I am using R. I need to create a new column in a data frame that is the sum of the three variables. The sum should only take place if there are numeric values for each of the three variables. In other words, if there are any NAs or blanks the sum should not take place.
I have written the code below which works, but would like to simplify it. I am interested in using vectors to avoid repetition in my code.
data.x <- data.frame('time' = c(1:11),
'x' = c(5,3,"",'ND',2,'ND',7,8,'ND',1," "))
data.x[data.x == ''] <- 'NA'
data.x[data.x == ' '] <- 'NA'
data.x[data.x == 'ND'] <- 'NA'
data.x.na.omit <- na.omit(data.x)
data.y <- data.frame('time' = c(1:8),
'y' = c(5,2,3,1,2,NA,NA,8))
data.y[data.y == ''] <- 'NA'
data.y[data.y == ' '] <- 'NA'
data.y[data.y == 'ND'] <- 'NA'
data.y.na.omit <- na.omit(data.y)
data.z <- data.frame('time' = c(1:5),
'z' = c(1:5))
data.z[data.z == ''] <- 'NA'
data.z[data.z == ' '] <- 'NA'
data.z[data.z == 'ND'] <- 'NA'
data.z.na.omit <- na.omit(data.z)
data.x.y <- merge.data.frame(data.x.na.omit, data.y.na.omit, by.x = "time", by.y = "time")
data.x.y.z <- merge.data.frame(data.x.y, data.z.na.omit, by.x = "time", by.y = "time" )

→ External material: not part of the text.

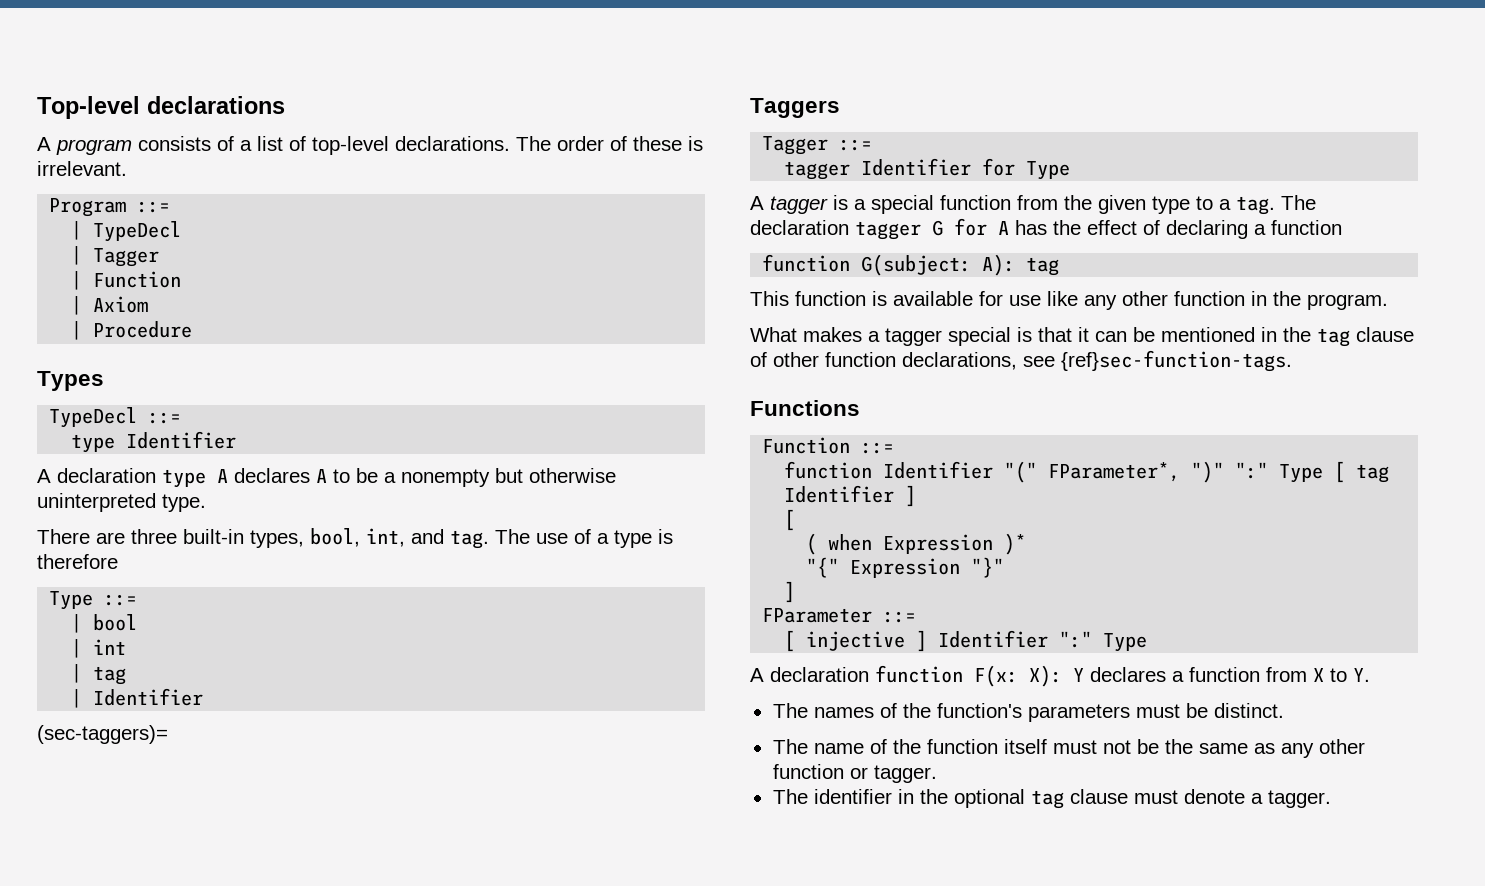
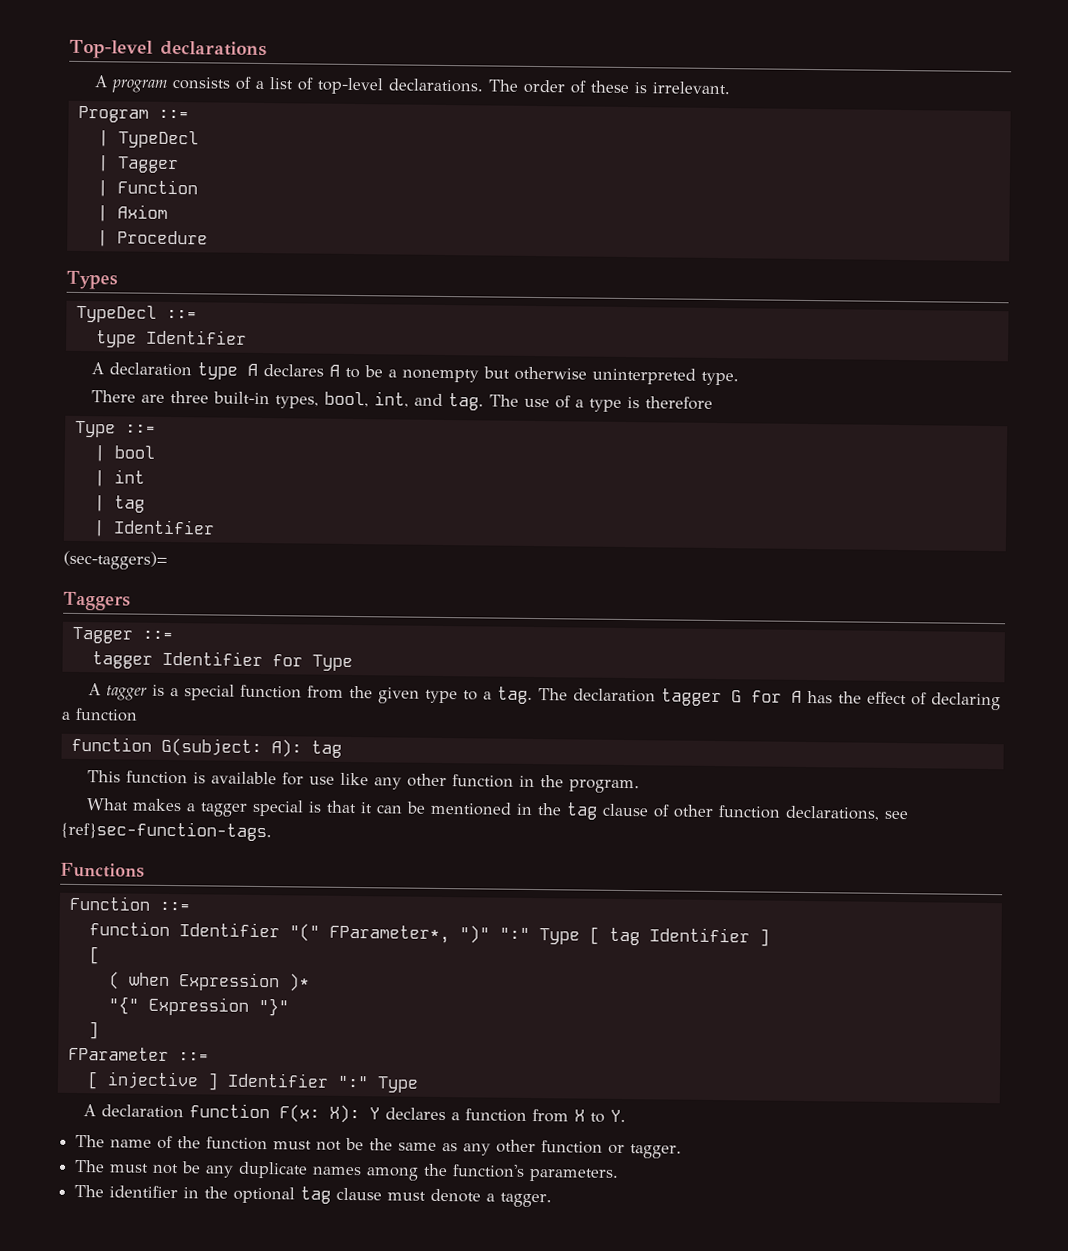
- The names of the function's parameters must be distinct.
- The name of the function itself must not be the same as any other function or tagger.
+ The name of the function must not be the same as any other function or tagger.
+ The must not be any duplicate names among the function's parameters.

data.x.y.z$x <- as.numeric(data.x.y.z$x)
data.x.y.z$y <- as.numeric(data.x.y.z$y)
data.x.y.z$z <- as.numeric(data.x.y.z$z)
data.x.y.z$result <- data.x.y.z$x + data.x.y.z$y + data.x.y.z$z
I don't see particularly good ways to use vectors to avoid repetition. I would suggest the following, though:
NA
rows by evaluating the result
column once, so you don't have to do this for each of x
, y
and z
. stringsAsFactors
to FALSE
so using a single line like data.x$x <- as.numeric(data.x$x)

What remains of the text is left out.